次期院長の強引なとろ甘求婚


「っ……い、つき、さん」


 リップ音を響かせて鎖骨に口付けられるだけで、びくっと体が跳ねてしまう。

 トップスの縁から指が入ってくるのを感じると、咄嗟にその手を服の上から両手で押さえてしまった。


「あのっ、仕事後で、汗かいてるので、やっぱり……」

「バラ風呂に入っておく? 一緒にだけど」

「そっ、それも困ります!」


 恥ずかしさで頭がよく働かない。

 一日働いて汗臭いかもしれない状態で触れられるのも嫌だけど、いきなり一緒にお風呂に入るというのはハードルが高すぎる。

 私の胸元から顔を上げた樹さんは、今まで見たことのないどこか蠱惑的な微笑を浮かべて私の顔を間近で覗き込んだ。

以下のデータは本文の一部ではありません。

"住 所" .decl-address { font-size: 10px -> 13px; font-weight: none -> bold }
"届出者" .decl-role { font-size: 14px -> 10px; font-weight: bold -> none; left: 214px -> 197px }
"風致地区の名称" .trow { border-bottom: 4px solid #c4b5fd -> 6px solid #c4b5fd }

「じゃあもう、このまま抱かせて? 俺も、もう我慢できない」


 普段の穏やかで落ち着いた樹さんから出てきたとは思えない、どこか余裕のない言葉に、胸がきゅっと締め付けられる。

 目の前できっちり結ばれたネクタイが外されていくのを、高鳴る鼓動の中でじっと見つめていた。